La ineficiencia y la corrupción han dado frutos que hoy se cosechan en la destrucción de las instituciones, la economía, la salud, la educación, a lo que se suma la desinformación más radical y el monopolio de los medios de comunicación para impedir que se pueda ejercer con libertad el periodismo, cuya función es informar al público de la manera más veraz si tiene acceso a todas la fuentes.

En estos días de oscuridad, el ciudadano venezolano ha estado sumido en un inimaginable blackout, porque los medios tradicionales (televisoras, emisoras de radio, prensa escrita) se han visto fuera de circulación; los medios electrónicos tampoco han podido cumplir su cometido y los escasísimos medios independientes que cuentan con energía propia también se han visto afectados por no tener un equipo de reporteros y corresponsales disponibles que puedan reportar desde los sitios de los hechos o porque es simplemente imposible llegar hasta ellos para corroborar de primera mano los acontecimientos. Todo esto permite que las noticias falsas proliferen y se produzca la desinformación, la confusión para desembocar en una desmoralización de los individuos.

Prácticamente, ningún medio ha podido explicar con acierto lo sucedido.
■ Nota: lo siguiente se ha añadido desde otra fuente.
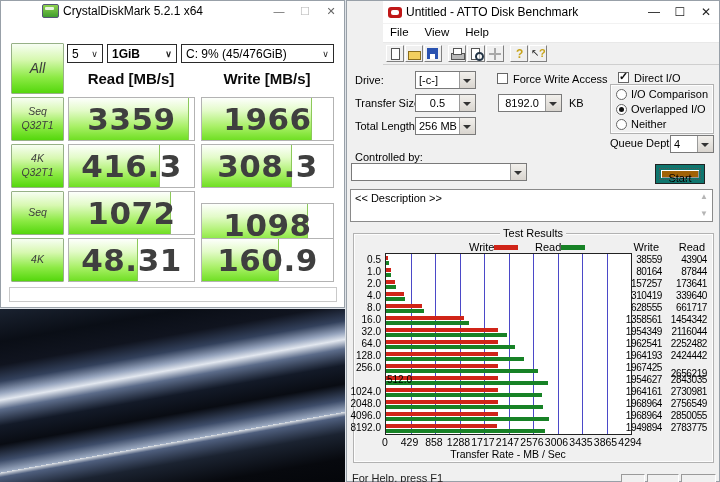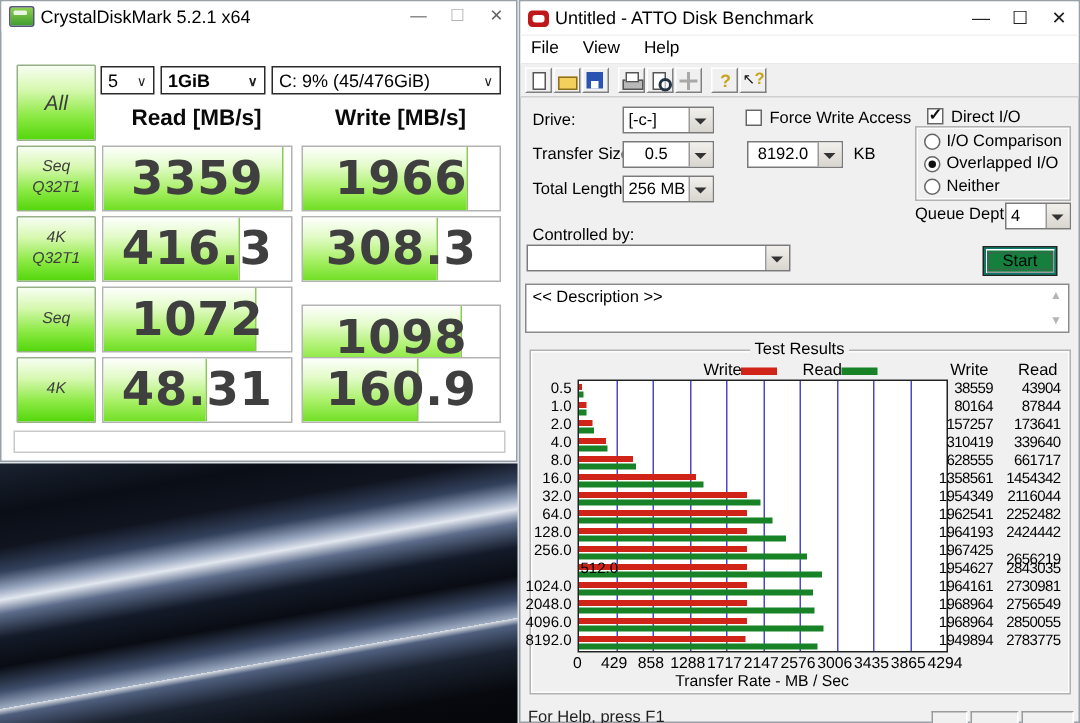--- a/index.html
+++ b/index.html
@@ -5,7 +5,7 @@
   html,body{margin:0;padding:0;}
   #stage{position:relative;width:720px;height:482px;overflow:hidden;background:#dfe3e8;
          font-family:"Liberation Sans", sans-serif;color:#000;cursor:default;}
-  .win{position:absolute;background:#fff;border:1px solid #98a0a8;box-sizing:border-box;}
+  .win{position:absolute;background:#fff;border:1px solid #98a0a8;box-sizing:border-box;padding-left:36px;}
 
   
   #cdm{left:0;top:0;width:345px;height:308px;}

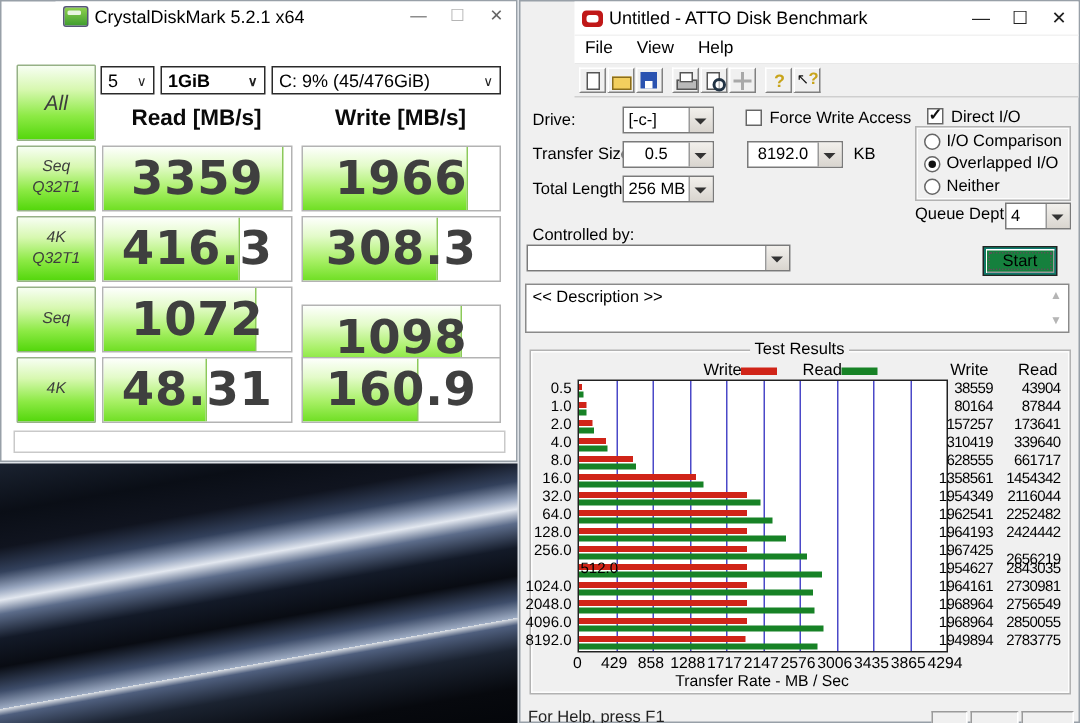--- a/index.html
+++ b/index.html
@@ -85,8 +85,8 @@
   .radio.selected::after{content:"";position:absolute;left:2px;top:2px;width:5px;height:5px;border-radius:50%;background:#111;}
   .groupbox{position:absolute;border:1px solid #b2b2b2;box-shadow:inset 0 0 0 1px #fdfdfd;box-sizing:border-box;}
   .gb-label{position:absolute;font-size:11px;background:#f0f0f0;padding:0 3px;white-space:nowrap;}
-  #btn-start{position:absolute;left:309px;top:164px;width:48px;height:18px;box-sizing:border-box;background:#15803d;
-     border:1px solid #0f766e;box-shadow:0 0 0 1px #222, inset 1px 1px 0 #fff, inset -1px -1px 0 #9a9a9a;
+  #btn-start{position:absolute;left:309px;top:164px;width:48px;height:18px;box-sizing:border-box;background:#a16207;
+     border:5px solid #0f766e;box-shadow:0 0 0 1px #222, inset 1px 1px 0 #fff, inset -1px -1px 0 #9a9a9a;
      font-size:11px;text-align:center;line-height:16px;outline:1px dotted #555;outline-offset:-4px;}
   #descbox{position:absolute;left:3px;top:188px;width:363px;height:33px;box-sizing:border-box;background:#fff;
      border:1px solid #8a8a8a;font-size:11px;padding:2px 16px 2px 4px;}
El Gobierno ha politizado la información y se negó a explicar el suceso, lo que originó momentos angustiantes y una vez más impidió que los periodistas cumplieran con su deber, que no es otro que el de informar, ir a las fuentes para verificar los hechos, entrevistar tanto a los responsables así como aquellos que denuncian lo sucedido. El trabajo reporteril resultó pobre y la tecnología, no siempre en manos de los más responsables, hizo lo propio. El monopolio que ejerce el Estado sobre los medios actuó como un muro de contención ante la libertad de expresión, algo que no es nada nuevo. Tenemos ejemplos del pasado, la época de Hitler, cuando la radio y la prensa escrita se convirtieron en instrumentos de propaganda para difundir “las gloriosas páginas de una historia nunca vivida”, patrón que aplica la revolución bolivariana, que no admite críticas ni diversidad de pensamiento. Sin lugar a dudas en Venezuela el periodismo es visto como un enemigo. No se entiende ni acepta que el comunicador no tiene otro deber que el de informar y dar a conocer lo que sucede.

Para no naufragar en este mar de populismo y autarquía sólo queda un camino, rescatar la democracia, una tarea titánica, donde la información manejada por profesionales tiene un rol preponderante.  Una democracia que esté sustentada en la educación, la excelencia, la meritocracia, donde la participación no esté sujeta a etiquetas proselitistas vacías, ni a la polarización, ni la vehemencia. Una democracia donde la corrupción no se proteja con el escudo de la impunidad y donde los derechos fundamentales se respeten y disfruten. Una democracia reñida con el revanchismo y donde la justicia goce de libertad e independencia.